Leaving aside the problematic scope, the proposals in themselves are very unlikely to put compliance with the PPD beyond doubt, so there is a very real risk of continued legal action from the EC.

Under these rules litigants would face a potential liability of at least £35,000 should they lose a case, a sum that undoubtedly remains prohibitively expensive for many communities, let alone individuals. The Government’s own research shows that less well off communities are more likely to suffer from the impacts of bad environmental decision making.

There is no rational for the presumed level of cap being set at £5,000 (other than that is what the England and Wales propose), and the inclusion of an explicit cross cap means that individuals face the possibility of forking out tens of thousands of pounds even on winning a case.

Therefore, it is hard to accept the Government’s claim to take its broader obligations under Aarhus seriously. In particular the implication that the Taylor Review – which has no specific remit or expertise in this area – will sort out the rest of Aarhus related cost issues, appears to be deliberately misleading.

However, there is a small glimmer of hope in the SNP’s manifesto commitment to look into establishing environmental tribunals.

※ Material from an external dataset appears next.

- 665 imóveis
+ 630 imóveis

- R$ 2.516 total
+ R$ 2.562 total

Aarhus requires the state to provide a more level playing field for individuals against public authorities or developers, often experienced repeat litigants with in-house (or money to pay for) legal representation. Aarhus also actively places a duty on citizens to “protect and improve the environment for the benefit of the present and future generations”. This is illustrative of the wider policy issues that drive environmental law and set it apart from other areas of public law, and explains why the Government is obliged to improve access to justice in this area.

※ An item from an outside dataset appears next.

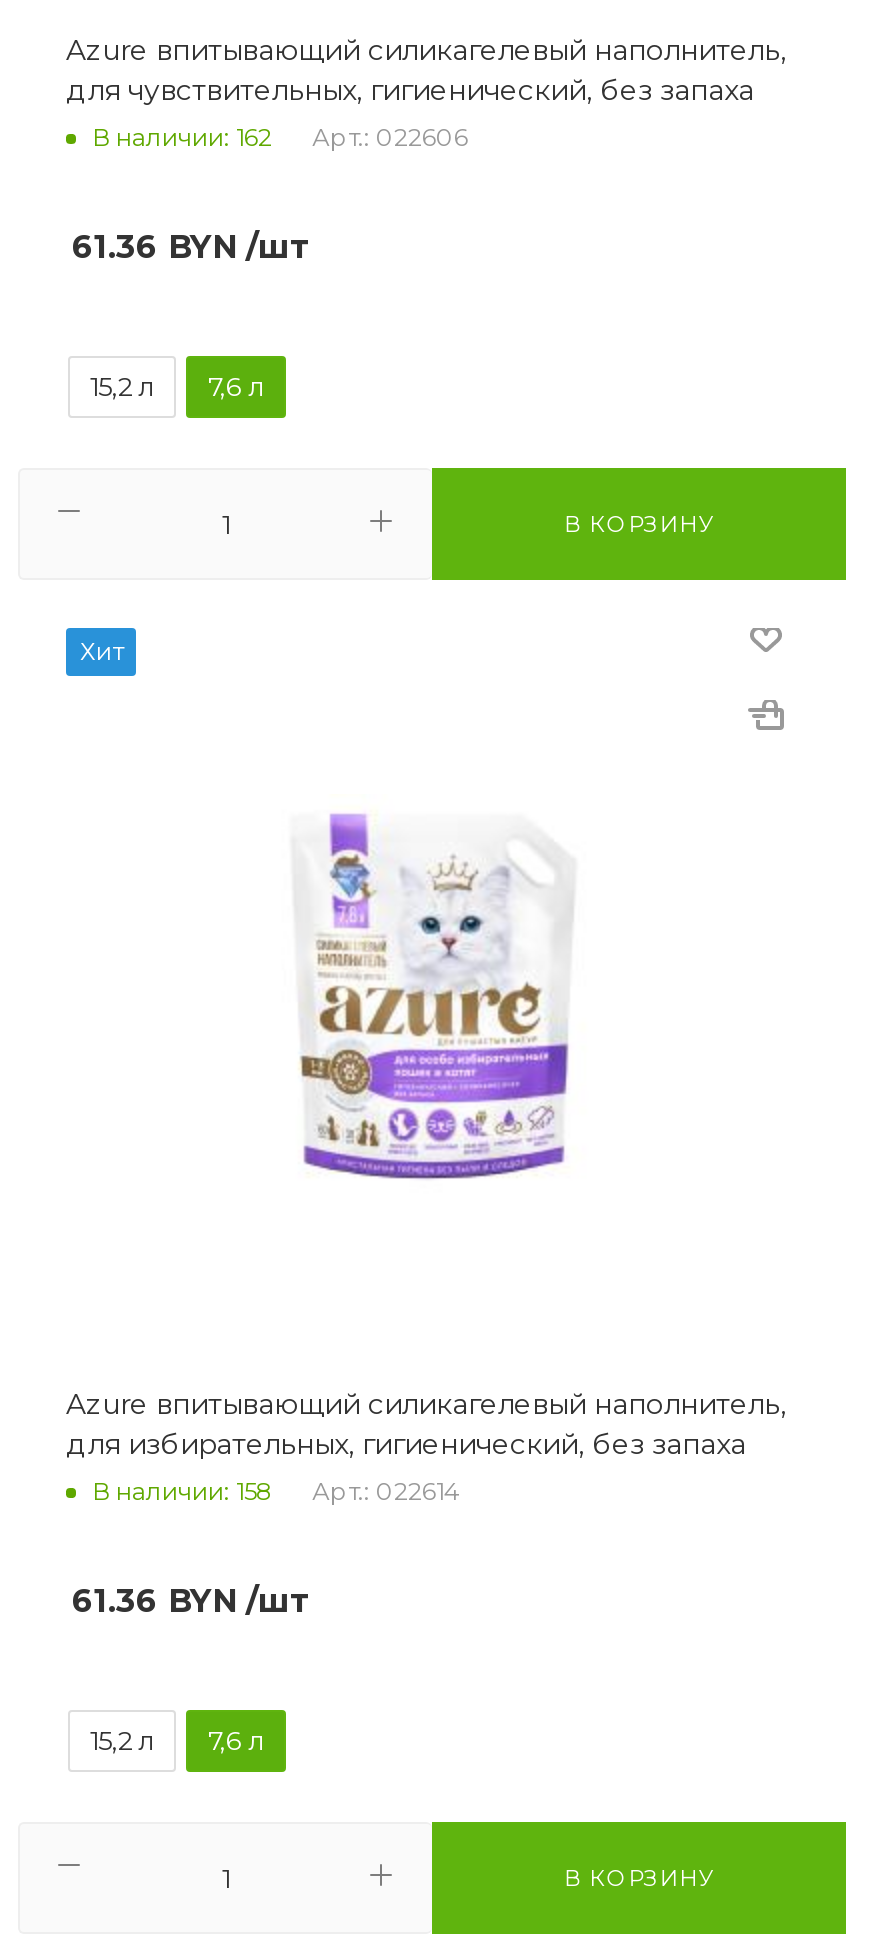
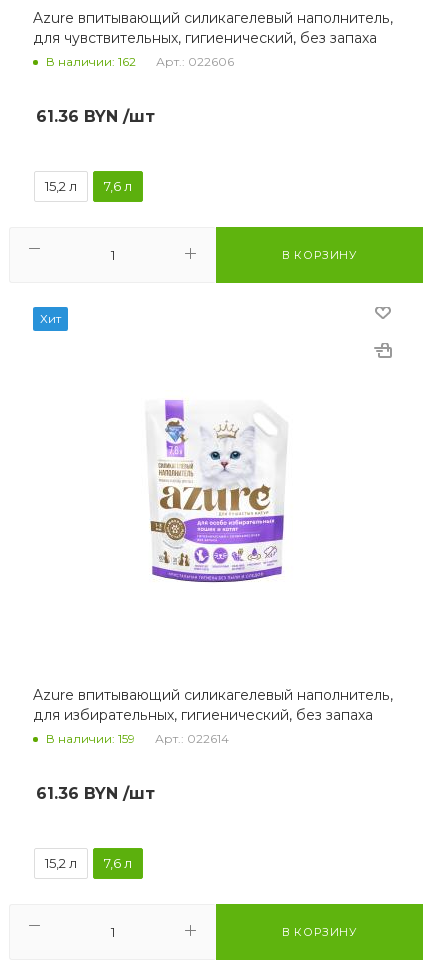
- В наличии: 158 Арт.: 022614
+ В наличии: 159 Арт.: 022614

With climate change now widely recognised as one of the most serious threats to humankind it is clear that the importance of decisions affecting our environment merit greater investment in systems of participation and review. The requirement for Scotland to comply with the Aarhus Convention offers the chance to rationalize and simplify recourse to justice in the complex framework of environmental legislation, and create world-class access to environmental justice to match our world class Climate Act.